Most of the Counsellor’s attention has been focused on outreach to extractive companies of all sizes, although the Counsellor found that the larger companies were typically more open to engagement with the Office.

During the past year, the Office has also interacted directly with Ambassadors, Trade Commissioners and other Embassy staff posted in Argentina, Chile, Colombia, Peru / Bolivia, Costa Rica / Nicaragua / Honduras, Guatemala, Ghana, Sudan / Eritrea, Tanzania, Venezuela and South Africa. The internal outreach also included various regional and thematic civil service units within Global Affairs Canada, across the political, trade and development sections, with Natural Resources Canada’s Mining and Minerals Division, and with Export Development Canada’s Corporate Social Responsibility unit.

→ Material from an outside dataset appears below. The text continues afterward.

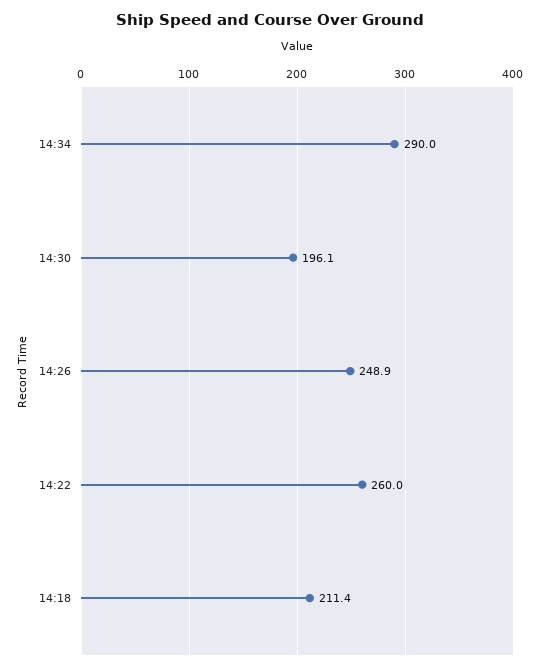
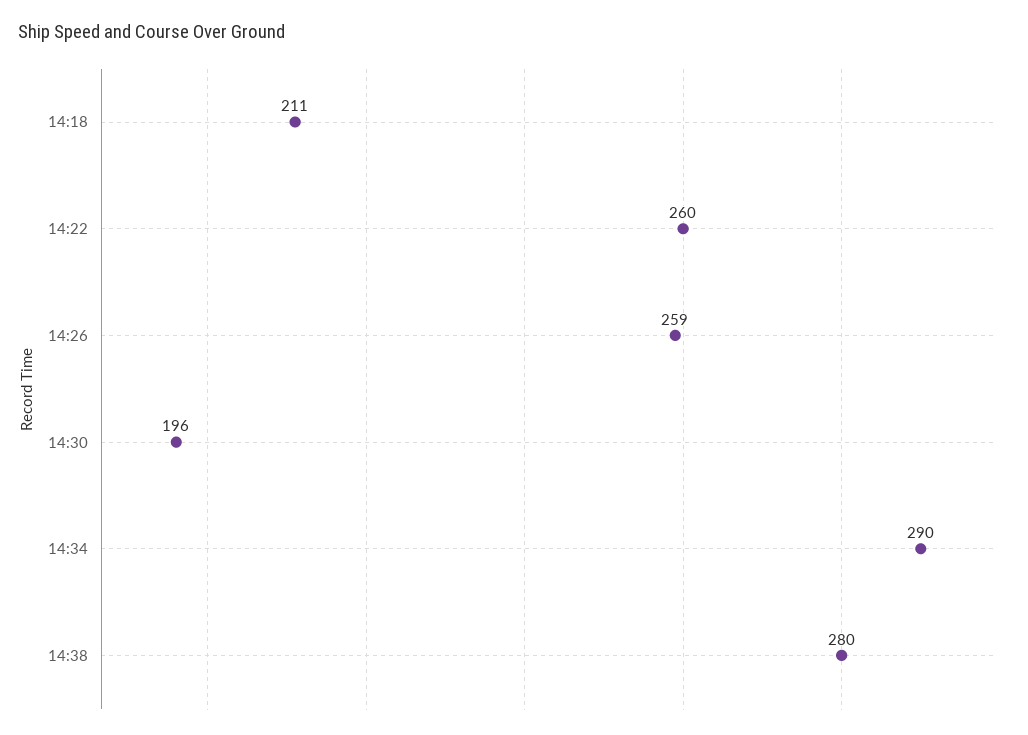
14:26: 248.9 -> 259
14:38: none -> 280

The Office’s outreach over the course of the year translated into “in-reach”  when mining companies and Ambassadors on post began to initiate contact with the Office to share their own concerns relating to specific issues or situations they were facing, often requesting the Counsellor’s input and advice. By the end of the year, the Office had become not only a promoter of responsible conduct, but also a shared resource for companies, Embassies, and even some civil society groups seeking to ensure responsible social and environmental practices and performance in the extractive sector.

Please refer to the subsequent section for a list of some of the meetings, outreach activities and events that the Counsellor engaged in.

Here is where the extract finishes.